◆ What the task requires ◆
From the listing below, output only the lines starting at the line that has "[21,564,1005,781] [image] |" and ending at the line that has "[21,826,509,1271] [image] |", exactly as they appear, ends included.

[Information — start]

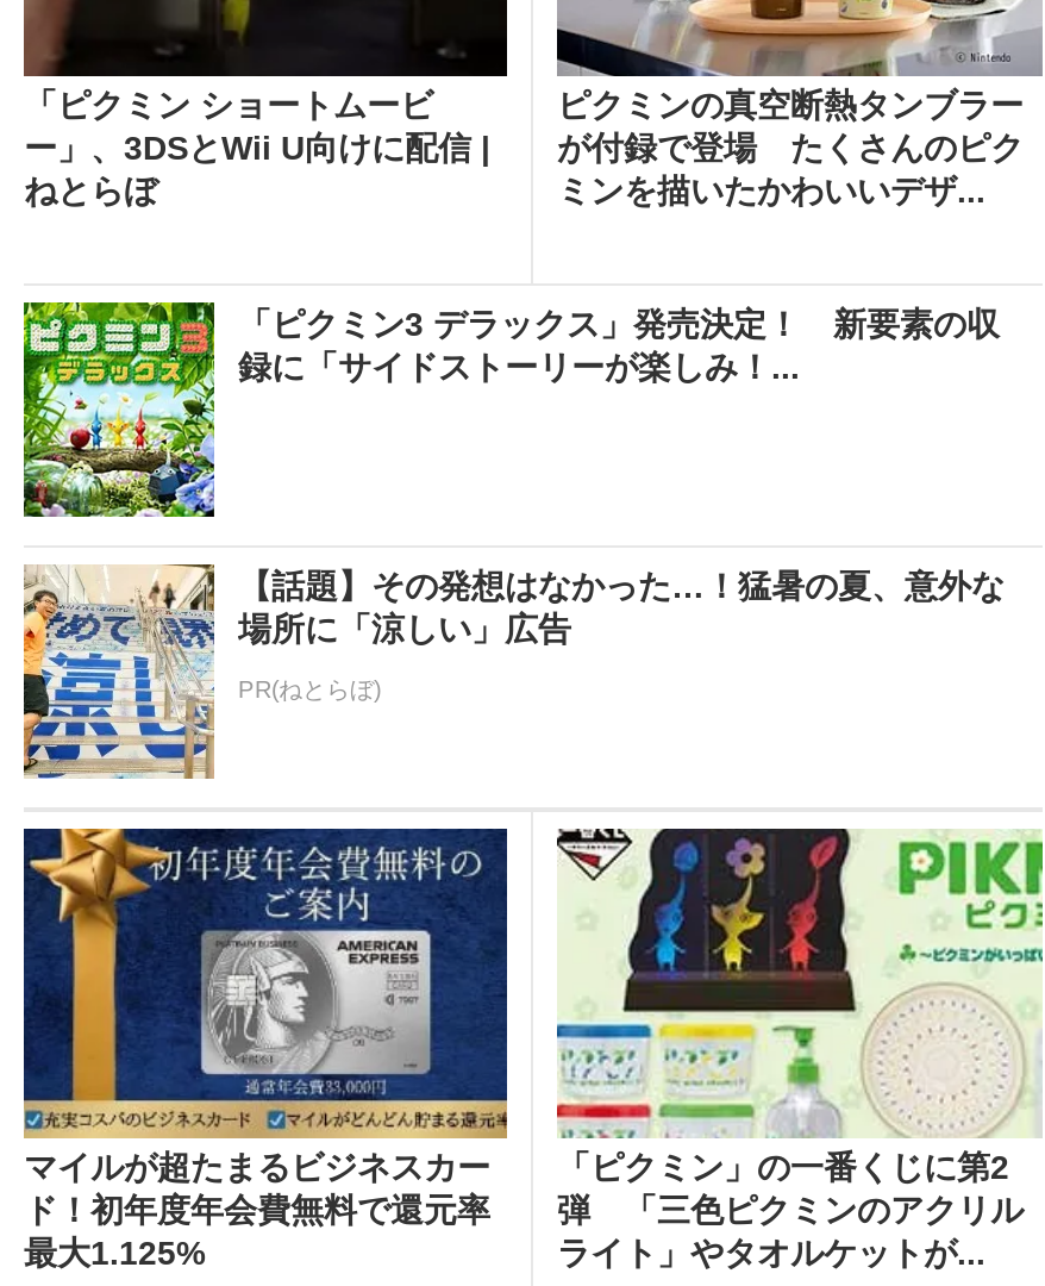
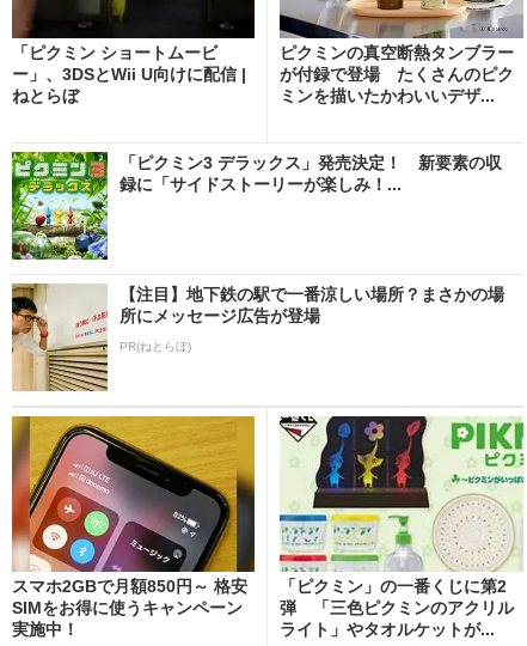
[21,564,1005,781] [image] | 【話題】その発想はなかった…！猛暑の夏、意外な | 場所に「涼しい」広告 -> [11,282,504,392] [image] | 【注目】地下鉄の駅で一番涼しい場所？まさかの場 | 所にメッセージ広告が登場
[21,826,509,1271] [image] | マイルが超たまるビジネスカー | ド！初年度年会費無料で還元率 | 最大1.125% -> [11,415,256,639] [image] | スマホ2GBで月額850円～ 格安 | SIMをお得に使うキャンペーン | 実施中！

[Information — finish]
[Information — start]

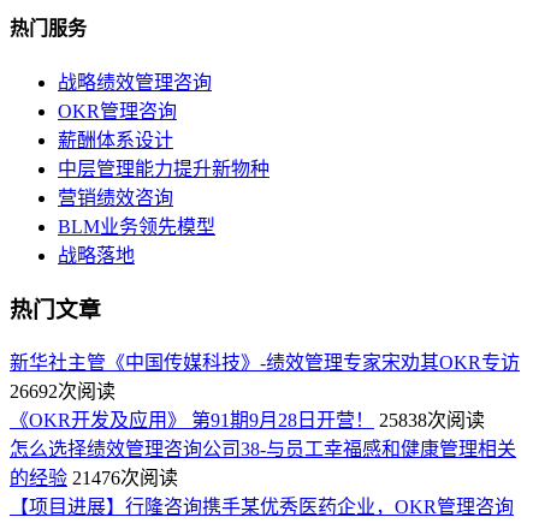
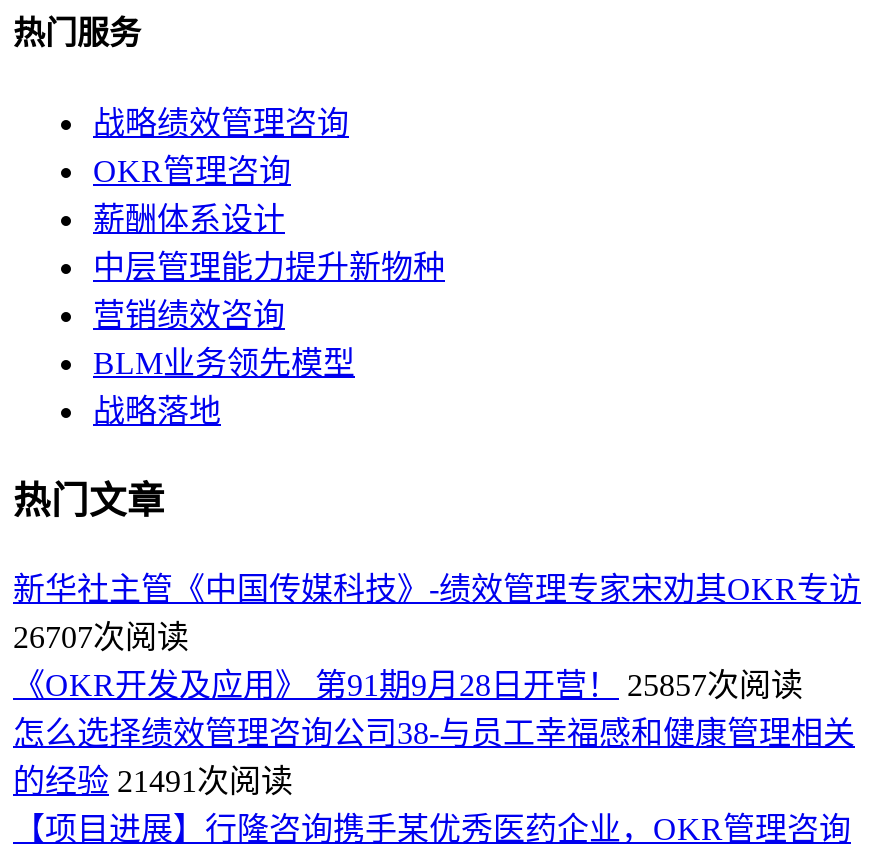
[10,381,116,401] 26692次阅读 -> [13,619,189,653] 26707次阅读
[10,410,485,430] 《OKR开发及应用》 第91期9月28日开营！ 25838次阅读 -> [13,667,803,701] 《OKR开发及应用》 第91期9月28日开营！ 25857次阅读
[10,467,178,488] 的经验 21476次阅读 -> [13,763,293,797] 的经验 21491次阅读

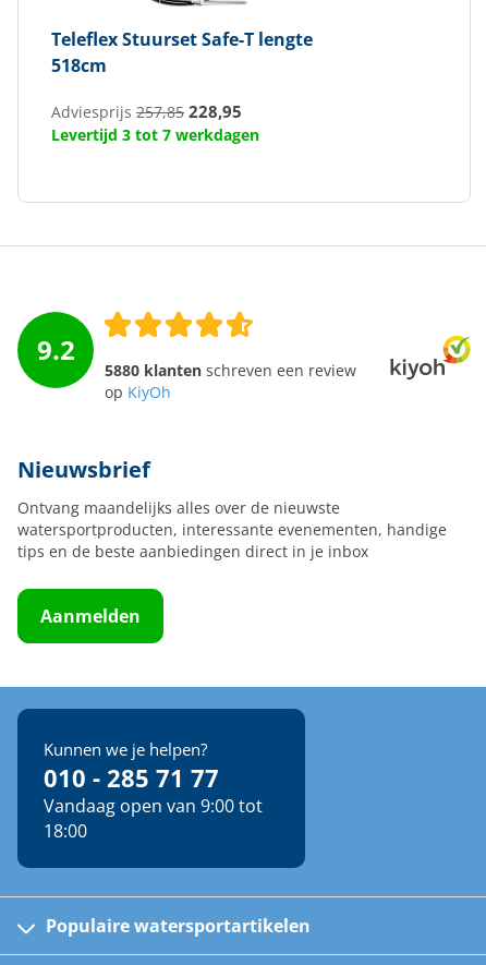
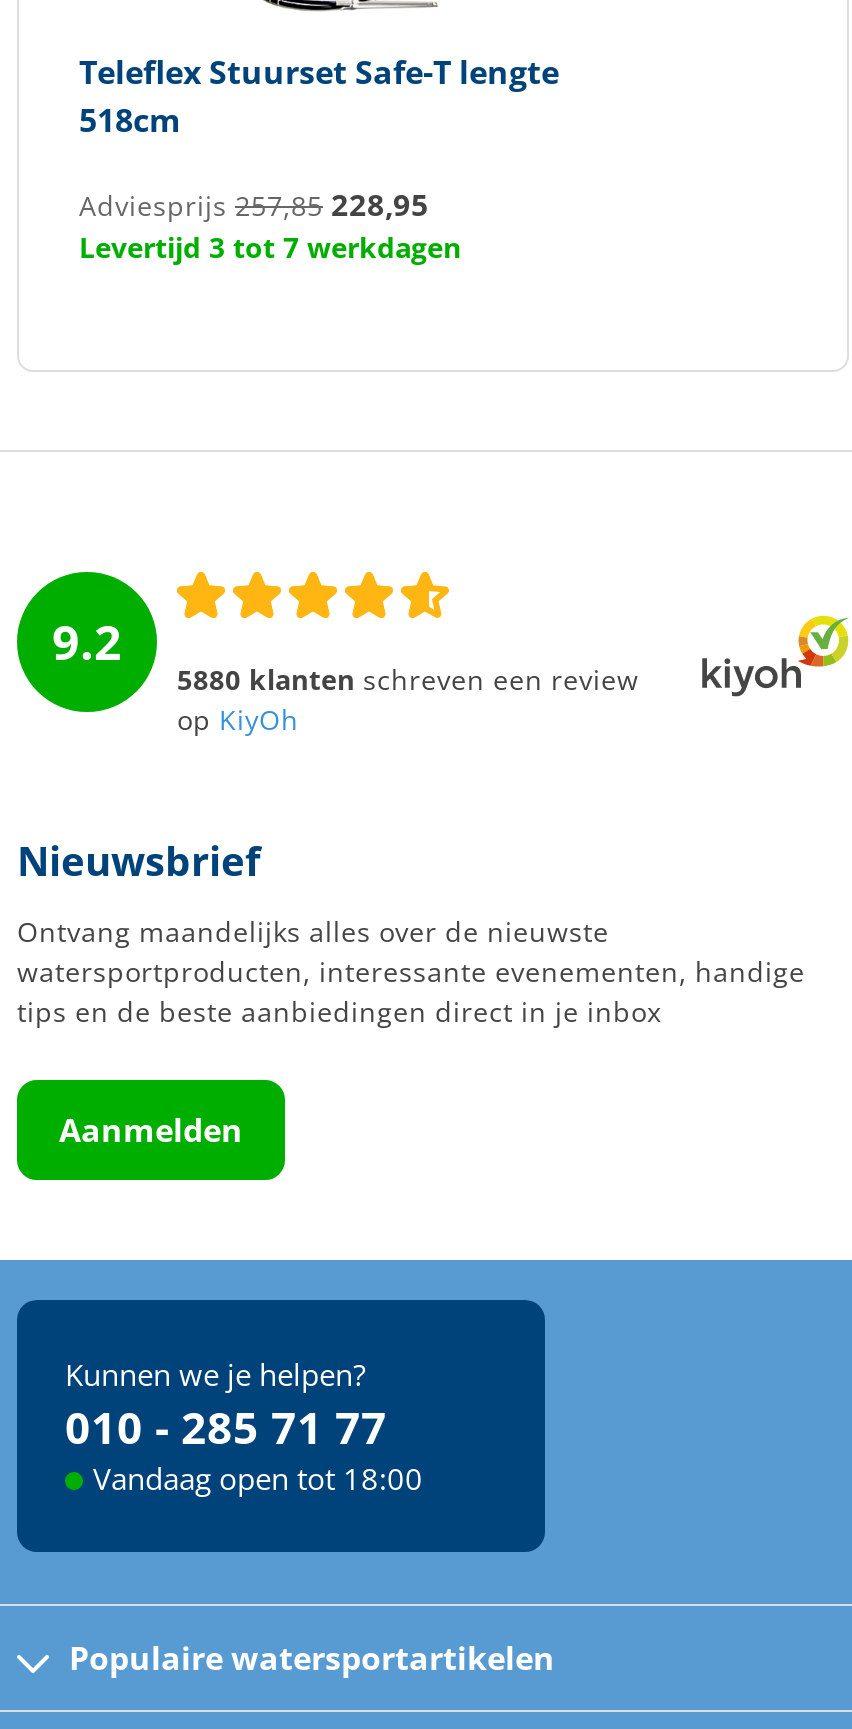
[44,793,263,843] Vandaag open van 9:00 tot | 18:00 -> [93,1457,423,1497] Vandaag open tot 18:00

[Information — finish]

◆ Answer to this problem ◆
[21,564,1005,781] [image] | 【話題】その発想はなかった…！猛暑の夏、意外な | 場所に「涼しい」広告 -> [11,282,504,392] [image] | 【注目】地下鉄の駅で一番涼しい場所？まさかの場 | 所にメッセージ広告が登場
[21,826,509,1271] [image] | マイルが超たまるビジネスカー | ド！初年度年会費無料で還元率 | 最大1.125% -> [11,415,256,639] [image] | スマホ2GBで月額850円～ 格安 | SIMをお得に使うキャンペーン | 実施中！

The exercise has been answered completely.